Il mancato versamento del contributo unificato all’atto dell’iscrizione a ruolo della causa non può essere automaticamente imputato all’avvocato difensore. Lo ha stabilito il Consiglio Nazionale Forense, con la sentenza n. 410/2024 depositata il 16 giugno 2025, accogliendo il ricorso di un professionista precedentemente sanzionato dal Consiglio distrettuale di disciplina per non aver provveduto al pagamento del contributo in ben 126 procedimenti.
Il caso: la censura e il ricorso
Il procedimento disciplinare aveva portato all’irrogazione della censura nei confronti del legale, colpevole – secondo l’organo territoriale – di aver omesso il versamento del contributo unificato, compromettendo l’attività degli uffici giudiziari e ledendo, in prospettiva, il decoro della categoria.
L’avvocato sanzionato si era difeso sostenendo che i clienti coinvolti non godevano del patrocinio a spese dello Stato e non erano in grado di sostenere le spese processuali, versando in una condizione economica già gravemente compromessa da mutui e finanziamenti arretrati. L’obbligo del versamento, sosteneva il ricorrente, non può essere trasferito sul difensore, tanto meno quando la condizione economica dei clienti rendeva impraticabile la contribuzione.
Il principio affermato dal CNF
Il Consiglio Nazionale Forense ha accolto il ricorso, precisando che la responsabilità per il mancato pagamento del contributo unificato non ricade sull’avvocato, il quale non è solidalmente obbligato nei confronti dell’erario. L’eventuale omissione non può quindi integrare, di per sé, un illecito disciplinare, a meno che non siano provate condotte ulteriori di scarsa correttezza o mala fede.
Secondo il CNF, la condotta del legale non viola i doveri di lealtà o correttezza, né può essere interpretata come lesiva dell’immagine dell’intera categoria. Il fatto che altri professionisti scelgano di anticipare il contributo non crea un obbligo generalizzato o un parametro deontologico, tanto più in presenza di clienti privi di mezzi e in assenza di disposizioni normative che impongano al difensore l’anticipazione delle spese.

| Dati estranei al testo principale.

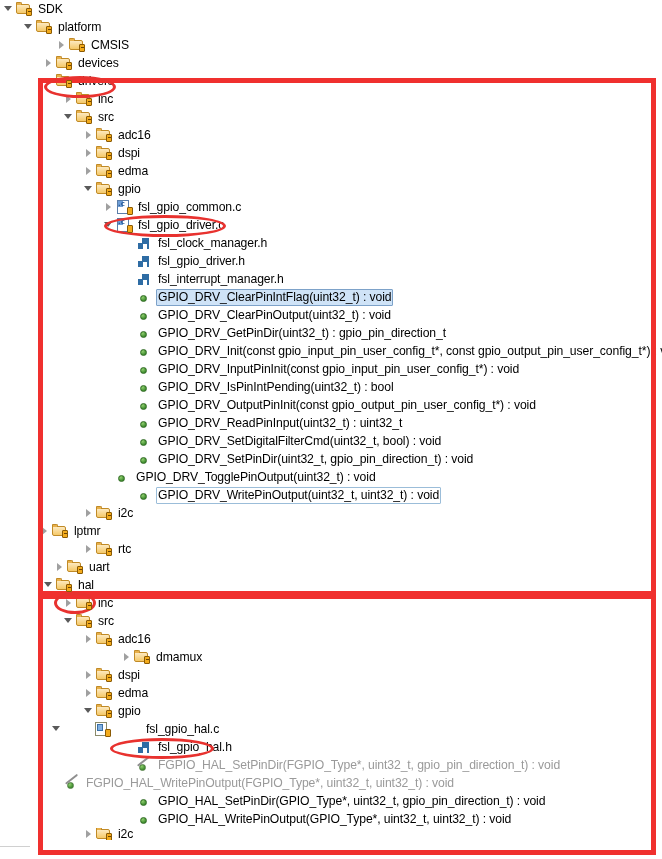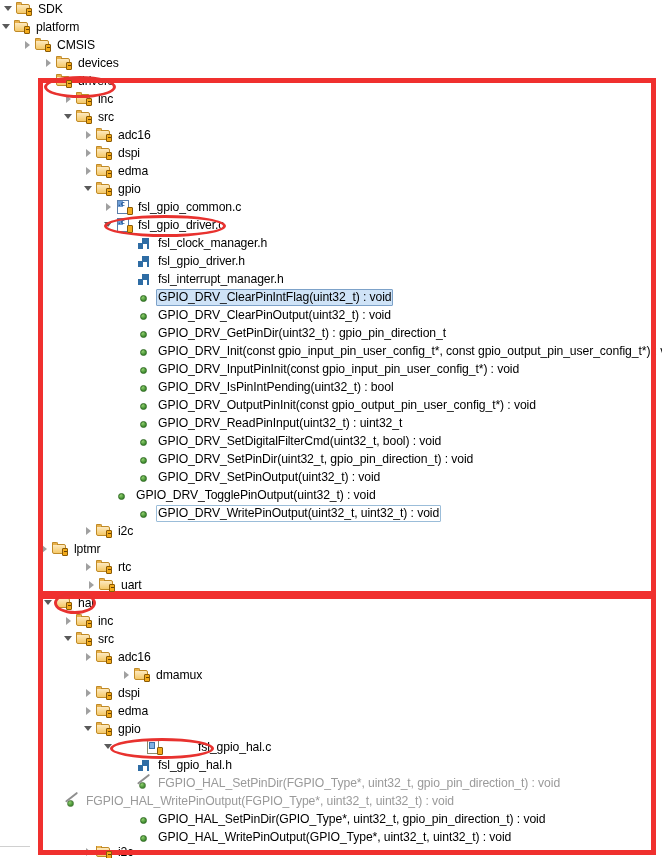--- a/index.html
+++ b/index.html
@@ -283,7 +283,7 @@
       </span>
       <span class="label">SDK</span>
     </div>
-    <div class="row" style="">
+    <div class="row" style="padding-left: 22px;">
       <span class="twisty expanded"></span>
       <span class="icon ic-folder">
         <span class="badge"></span>

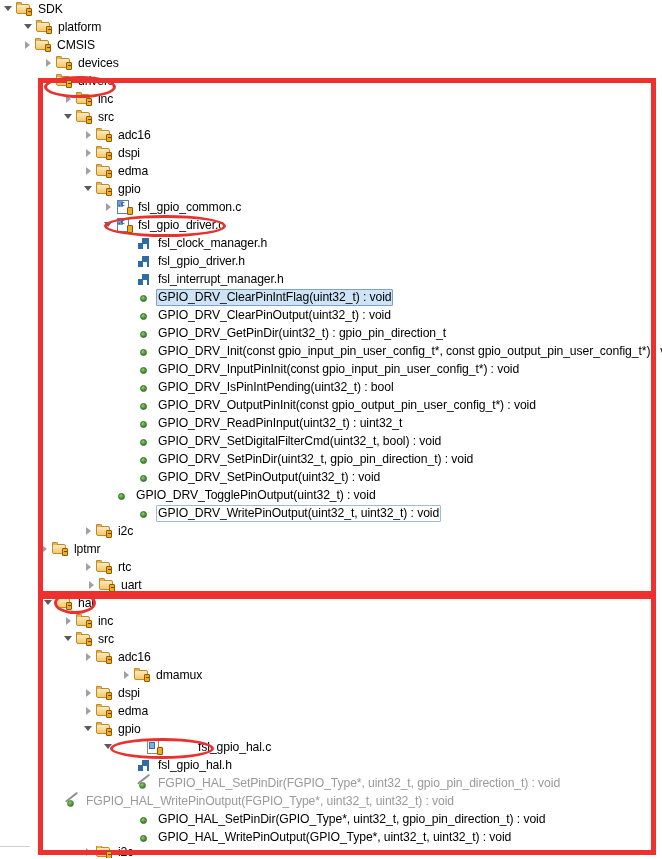--- a/index.html
+++ b/index.html
@@ -290,7 +290,7 @@
       </span>
       <span class="label">platform</span>
     </div>
-    <div class="row" style="padding-left: 21px;">
+    <div class="row" style="padding-left: 40px; margin-left: 15px;">
       <span class="twisty collapsed"></span>
       <span class="icon ic-folder">
         <span class="badge"></span>

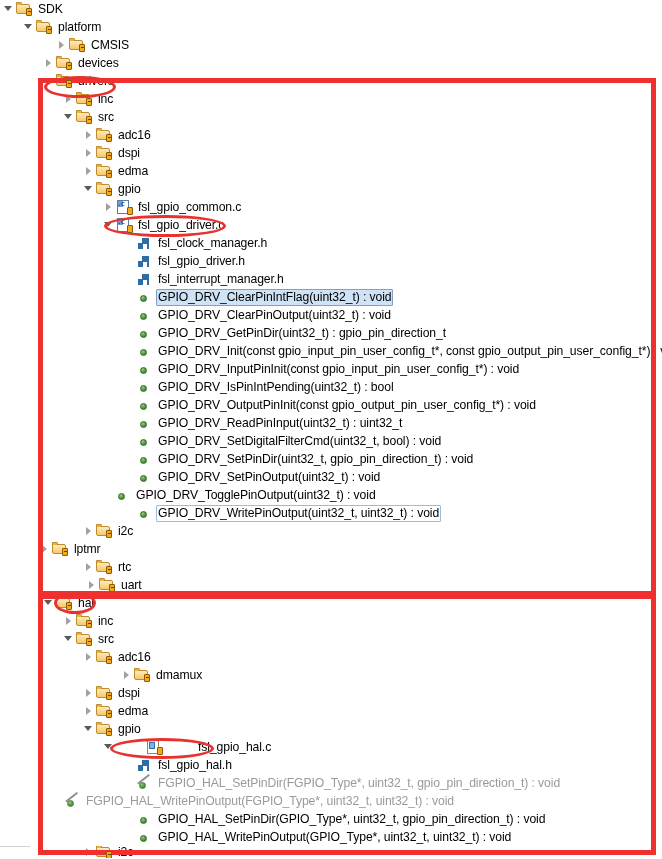--- a/index.html
+++ b/index.html
@@ -434,11 +434,6 @@
       <span class="icon ic-method"></span>
       <span class="label">GPIO_DRV_SetPinDir(uint32_t, gpio_pin_direction_t) : void</span>
     </div>
-    <div class="row" style="padding-left: 122px;">
-      <span class="twisty "></span>
-      <span class="icon ic-method"></span>
-      <span class="label">GPIO_DRV_SetPinOutput(uint32_t) : void</span>
-    </div>
     <div class="row" style="padding-left: 100px;">
       <span class="twisty "></span>
       <span class="icon ic-method"></span>

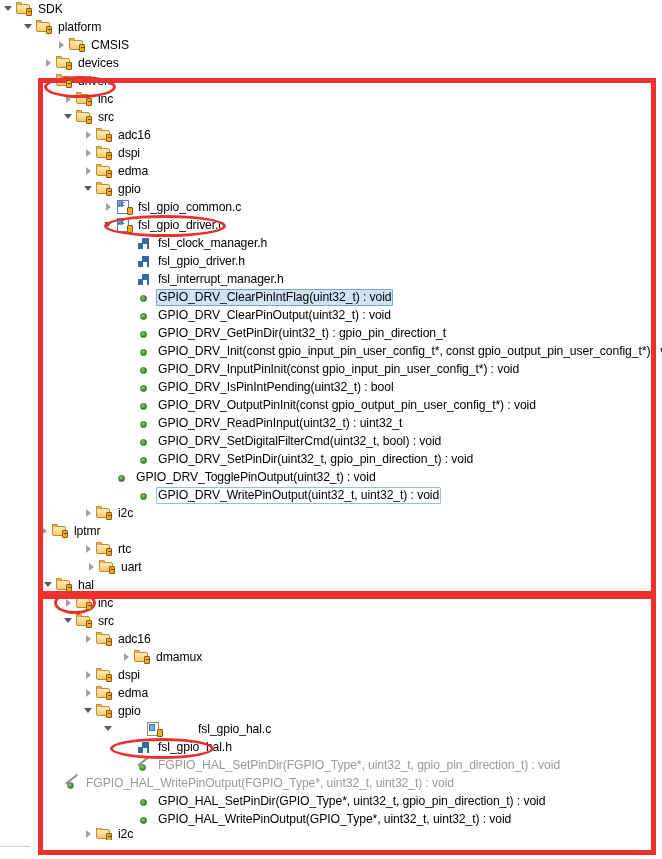--- a/index.html
+++ b/index.html
@@ -465,7 +465,7 @@
       </span>
       <span class="label">rtc</span>
     </div>
-    <div class="row" style="padding-left: 85px;">
+    <div class="row" style="padding-left: 53px;">
       <span class="twisty collapsed"></span>
       <span class="icon ic-folder">
         <span class="badge"></span>

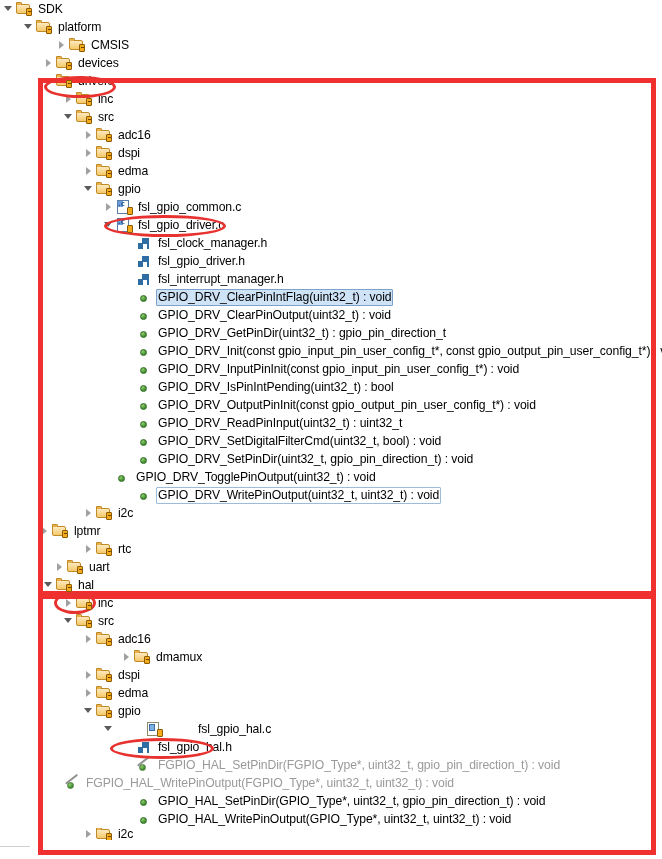--- a/index.html
+++ b/index.html
@@ -528,7 +528,7 @@
       </span>
       <span class="label">gpio</span>
     </div>
-    <div class="row" style="padding-left: 102px; gap: 30px;">
+    <div class="row" style="padding-left: 50px; gap: 30px;">
       <span class="twisty expanded"></span>
       <span class="icon ic-cfile2">
         <span class="corner"></span>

L’importanza della corretta imputazione dell’infrazione
Al centro della decisione c’è la corretta attribuzione soggettiva della violazione: l’omesso pagamento è, infatti, un’infrazione riferibile al cliente e non al professionista incaricato, a meno che quest’ultimo non si sia assunto esplicitamente l’onere economico o abbia agito con dolo o colpa grave. Il CNF ha inoltre sottolineato che non può essere costruita una responsabilità deontologica per il solo fatto di aver accettato il mandato conoscendo la precarietà economica del cliente, in assenza di condotte elusive o scorrette.
Le ricadute sistemiche
La pronuncia si inserisce nel più ampio dibattito sull’equilibrio tra diritto di difesa e accesso alla giustizia, da un lato, e obblighi contributivi dall’altro. In particolare, evidenzia la necessità di evitare che l’avvocato venga surrettiziamente trasformato in garante fiscale del cliente, soprattutto in assenza di strumenti efficaci di tutela del credito professionale.
Il CNF ribadisce così un principio fondamentale: l’avvocato assiste, non sostituisce il cliente nei rapporti con l’amministrazione tributaria. E ogni forma di anticipazione delle spese resta una scelta personale, mai un obbligo deontologico.